PROBLEM TO WORK ON - Aim for an exact copy of the listing, without any images.

DATA FOR THIS EXERCISE -
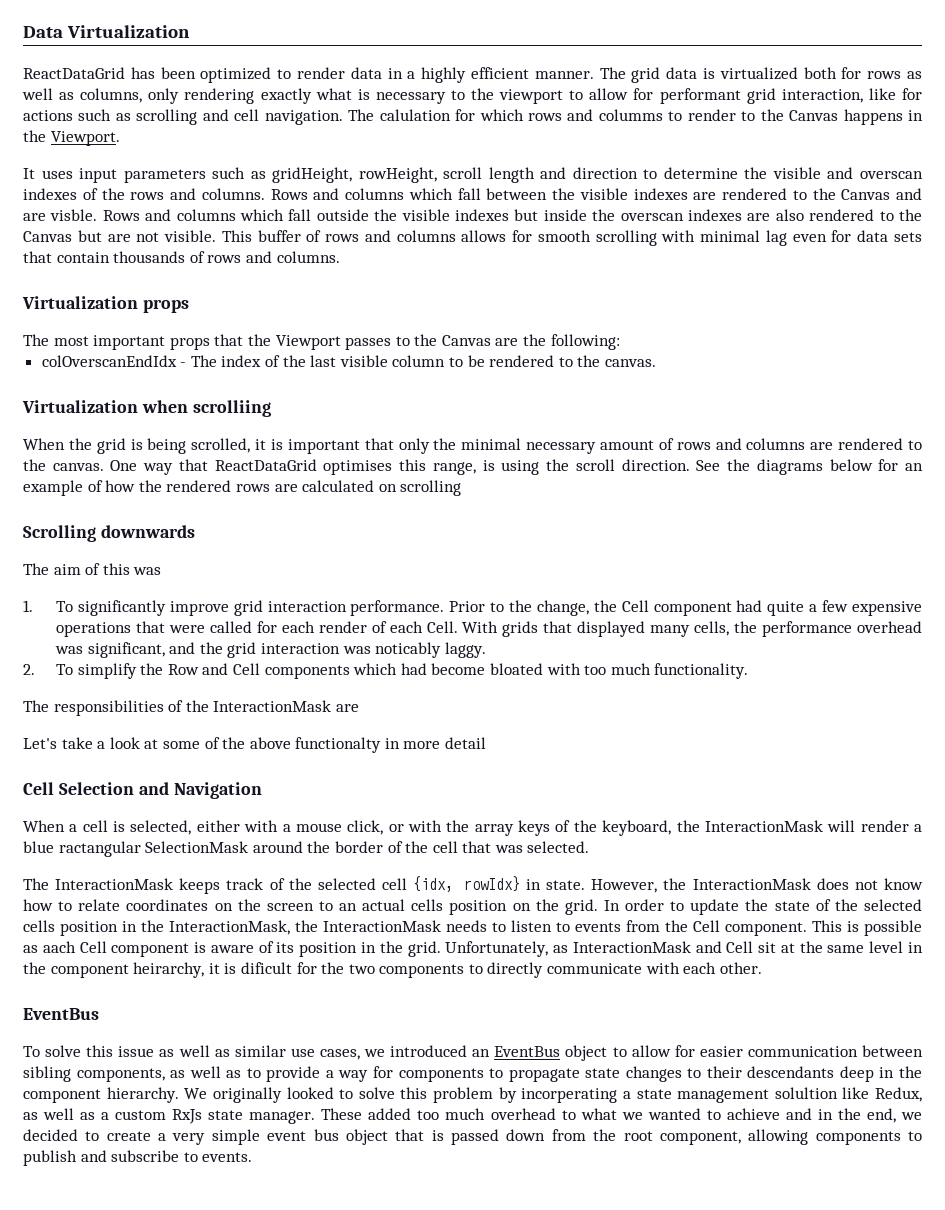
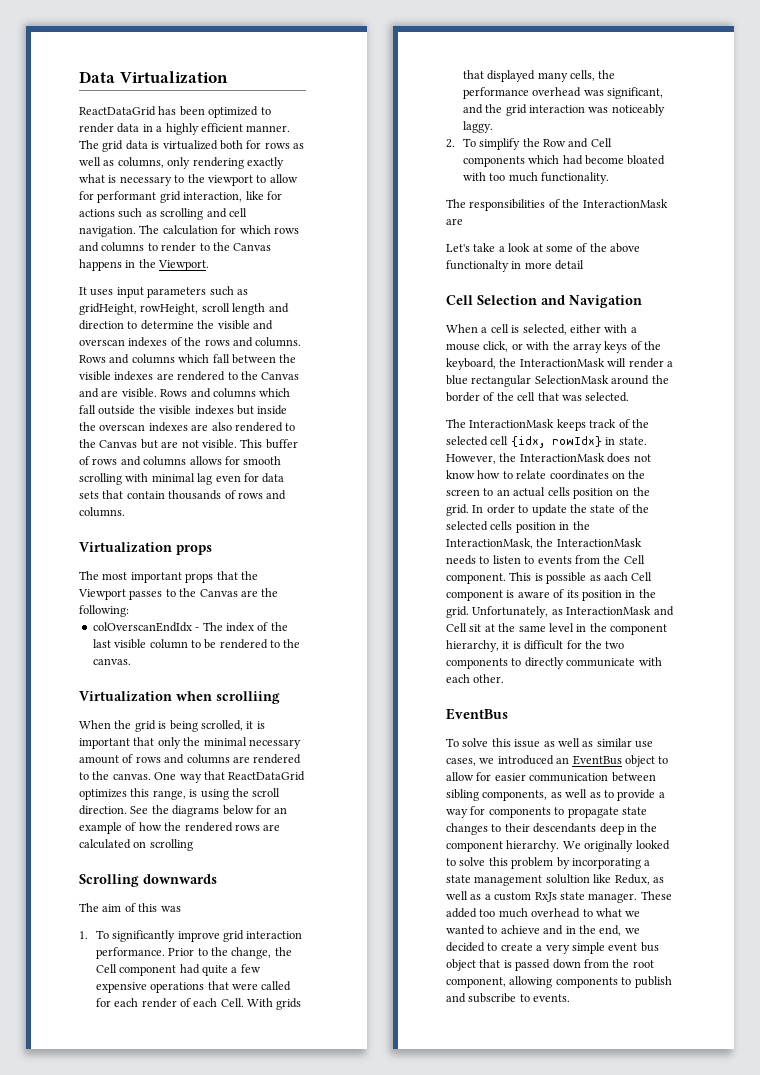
- The calulation for which rows and columms to render to the Canvas happens in the Viewport.
+ The calculation for which rows and columns to render to the Canvas happens in the Viewport.
- Rows and columns which fall between the visible indexes are rendered to the Canvas and are visble.
+ Rows and columns which fall between the visible indexes are rendered to the Canvas and are visible.
- One way that ReactDataGrid optimises this range, is using the scroll direction.
+ One way that ReactDataGrid optimizes this range, is using the scroll direction.
- With grids that displayed many cells, the performance overhead was significant, and the grid interaction was noticably laggy.
+ With grids that displayed many cells, the performance overhead was significant, and the grid interaction was noticeably laggy.
- When a cell is selected, either with a mouse click, or with the array keys of the keyboard, the InteractionMask will render a blue ractangular SelectionMask around the border of the cell that was selected.
+ When a cell is selected, either with a mouse click, or with the array keys of the keyboard, the InteractionMask will render a blue rectangular SelectionMask around the border of the cell that was selected.
- Unfortunately, as InteractionMask and Cell sit at the same level in the component heirarchy, it is dificult for the two components to directly communicate with each other.
+ Unfortunately, as InteractionMask and Cell sit at the same level in the component hierarchy, it is difficult for the two components to directly communicate with each other.
- We originally looked to solve this problem by incorperating a state management solultion like Redux, as well as a custom RxJs state manager.
+ We originally looked to solve this problem by incorporating a state management solultion like Redux, as well as a custom RxJs state manager.

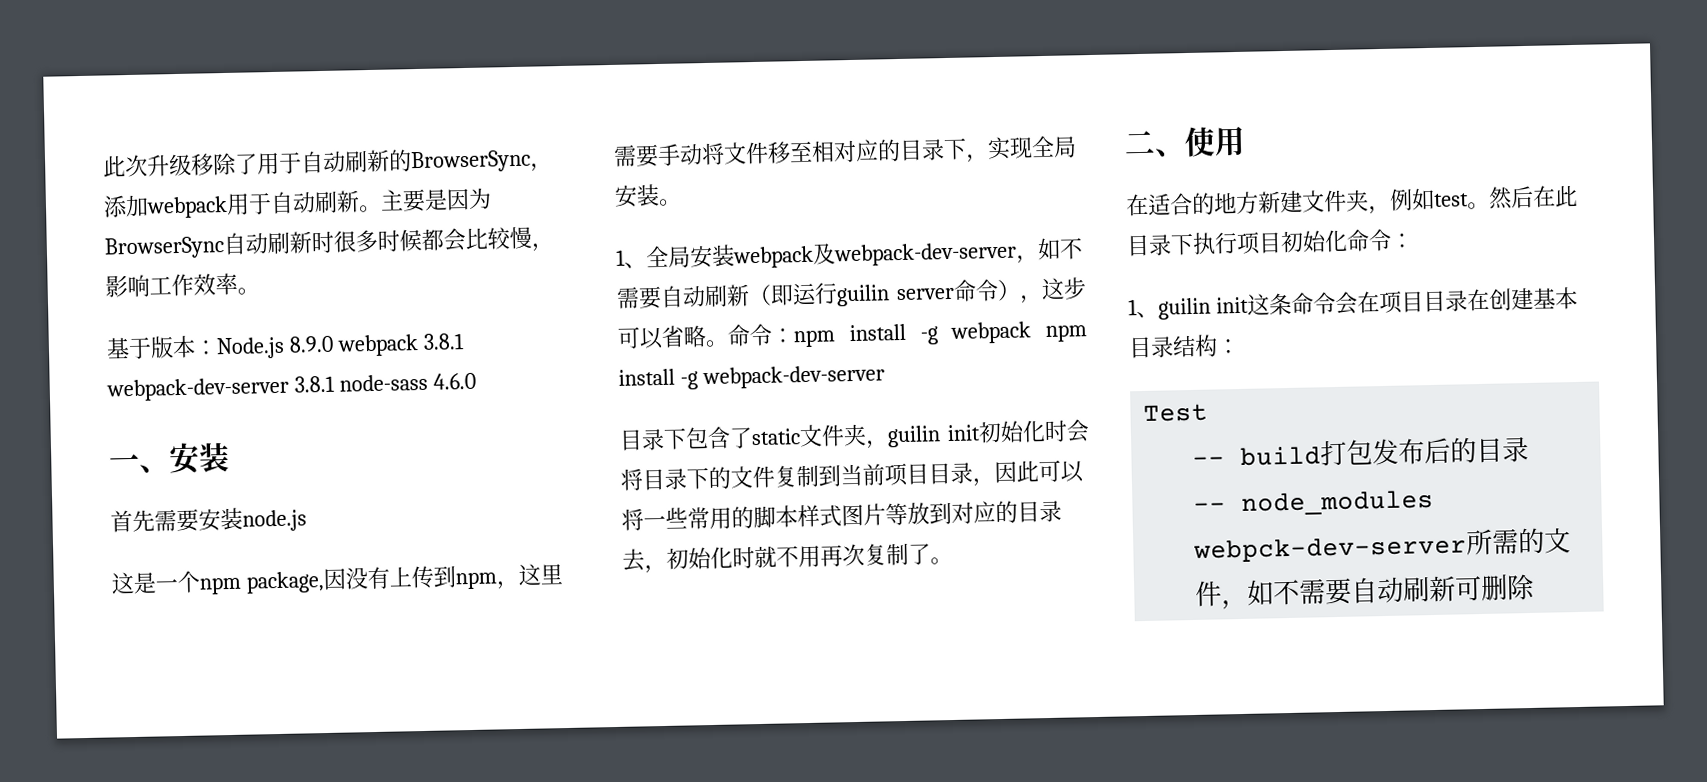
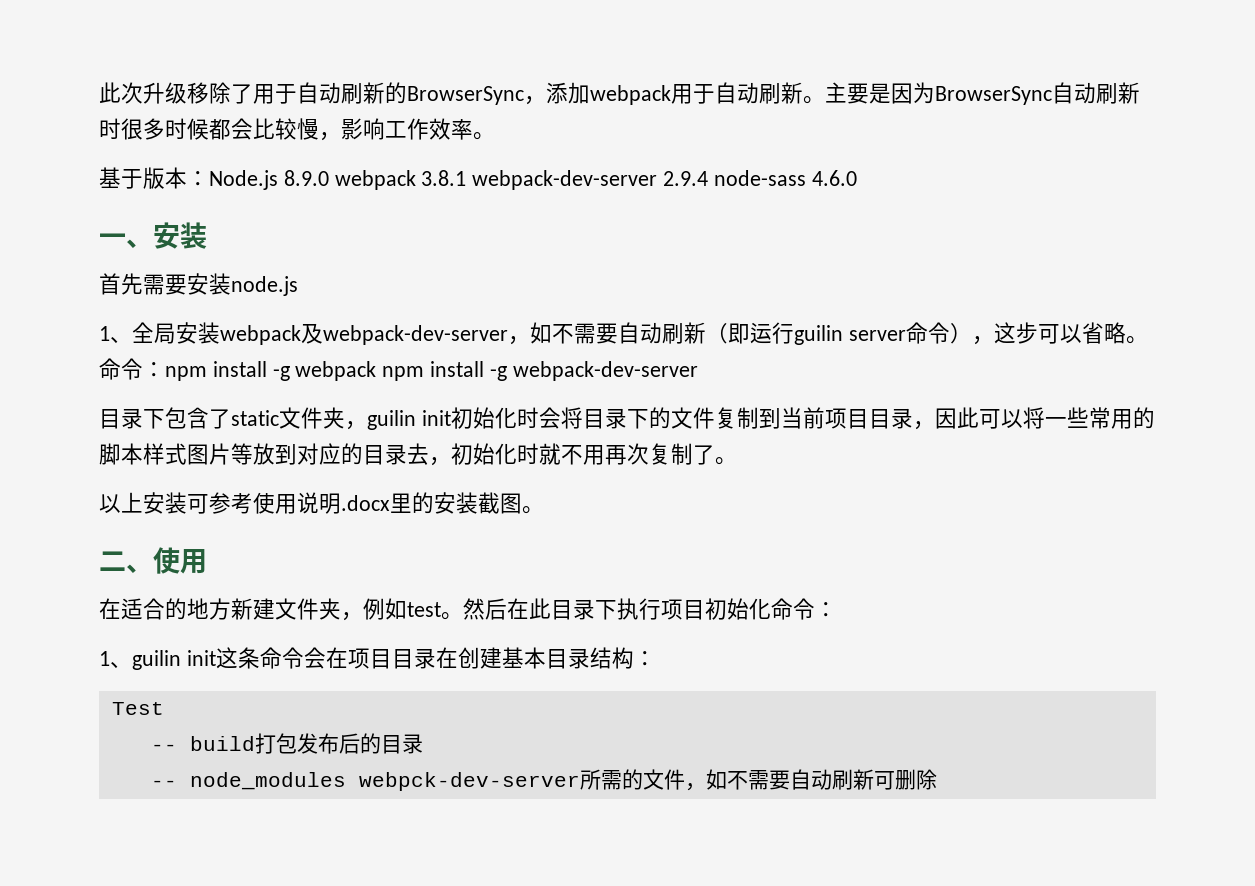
- 基于版本：Node.js 8.9.0 webpack 3.8.1 webpack-dev-server 3.8.1 node-sass 4.6.0
+ 基于版本：Node.js 8.9.0 webpack 3.8.1 webpack-dev-server 2.9.4 node-sass 4.6.0
- 这是一个npm package,因没有上传到npm，这里需要手动将文件移至相对应的目录下，实现全局安装。
+ 以上安装可参考使用说明.docx里的安装截图。

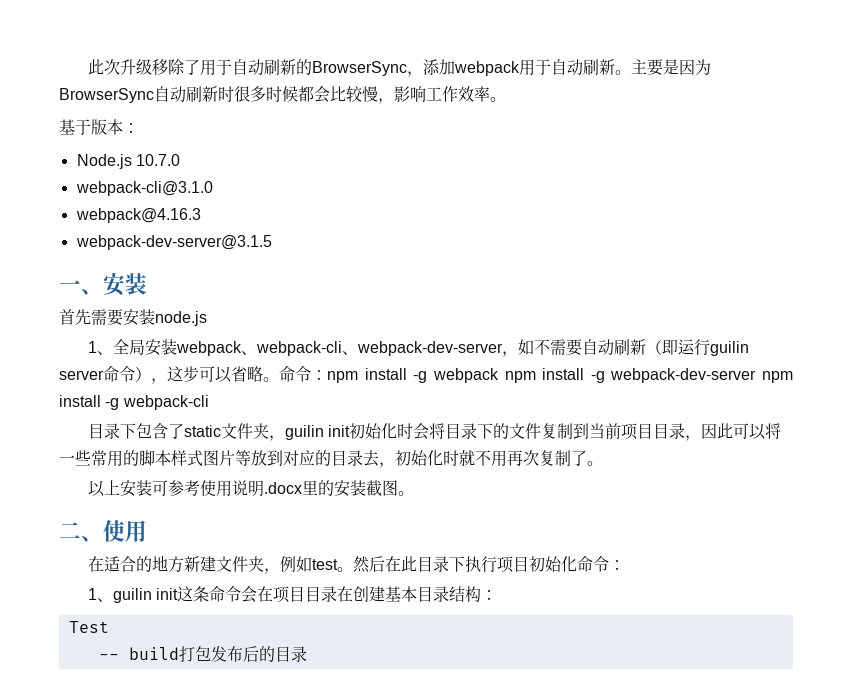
- 基于版本：Node.js 8.9.0 webpack 3.8.1 webpack-dev-server 2.9.4 node-sass 4.6.0
+ 基于版本：
+ Node.js 10.7.0
+ webpack-cli@3.1.0
+ webpack@4.16.3
+ webpack-dev-server@3.1.5
- 1、全局安装webpack及webpack-dev-server，如不需要自动刷新（即运行guilin server命令），这步可以省略。
+ 1、全局安装webpack、webpack-cli、webpack-dev-server，如不需要自动刷新（即运行guilin server命令），这步可以省略。
- 命令：npm install -g webpack npm install -g webpack-dev-server
+ 命令：npm install -g webpack npm install -g webpack-dev-server npm install -g webpack-cli
- -- node_modules webpck-dev-server所需的文件，如不需要自动刷新可删除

ANSWER TO THE EXERCISE -
- The calulation for which rows and columms to render to the Canvas happens in the Viewport.
+ The calculation for which rows and columns to render to the Canvas happens in the Viewport.
- Rows and columns which fall between the visible indexes are rendered to the Canvas and are visble.
+ Rows and columns which fall between the visible indexes are rendered to the Canvas and are visible.
- One way that ReactDataGrid optimises this range, is using the scroll direction.
+ One way that ReactDataGrid optimizes this range, is using the scroll direction.
- With grids that displayed many cells, the performance overhead was significant, and the grid interaction was noticably laggy.
+ With grids that displayed many cells, the performance overhead was significant, and the grid interaction was noticeably laggy.
- When a cell is selected, either with a mouse click, or with the array keys of the keyboard, the InteractionMask will render a blue ractangular SelectionMask around the border of the cell that was selected.
+ When a cell is selected, either with a mouse click, or with the array keys of the keyboard, the InteractionMask will render a blue rectangular SelectionMask around the border of the cell that was selected.
- Unfortunately, as InteractionMask and Cell sit at the same level in the component heirarchy, it is dificult for the two components to directly communicate with each other.
+ Unfortunately, as InteractionMask and Cell sit at the same level in the component hierarchy, it is difficult for the two components to directly communicate with each other.
- We originally looked to solve this problem by incorperating a state management solultion like Redux, as well as a custom RxJs state manager.
+ We originally looked to solve this problem by incorporating a state management solultion like Redux, as well as a custom RxJs state manager.

- 基于版本：Node.js 8.9.0 webpack 3.8.1 webpack-dev-server 3.8.1 node-sass 4.6.0
+ 基于版本：Node.js 8.9.0 webpack 3.8.1 webpack-dev-server 2.9.4 node-sass 4.6.0
- 这是一个npm package,因没有上传到npm，这里需要手动将文件移至相对应的目录下，实现全局安装。
+ 以上安装可参考使用说明.docx里的安装截图。

- 基于版本：Node.js 8.9.0 webpack 3.8.1 webpack-dev-server 2.9.4 node-sass 4.6.0
+ 基于版本：
+ Node.js 10.7.0
+ webpack-cli@3.1.0
+ webpack@4.16.3
+ webpack-dev-server@3.1.5
- 1、全局安装webpack及webpack-dev-server，如不需要自动刷新（即运行guilin server命令），这步可以省略。
+ 1、全局安装webpack、webpack-cli、webpack-dev-server，如不需要自动刷新（即运行guilin server命令），这步可以省略。
- 命令：npm install -g webpack npm install -g webpack-dev-server
+ 命令：npm install -g webpack npm install -g webpack-dev-server npm install -g webpack-cli
- -- node_modules webpck-dev-server所需的文件，如不需要自动刷新可删除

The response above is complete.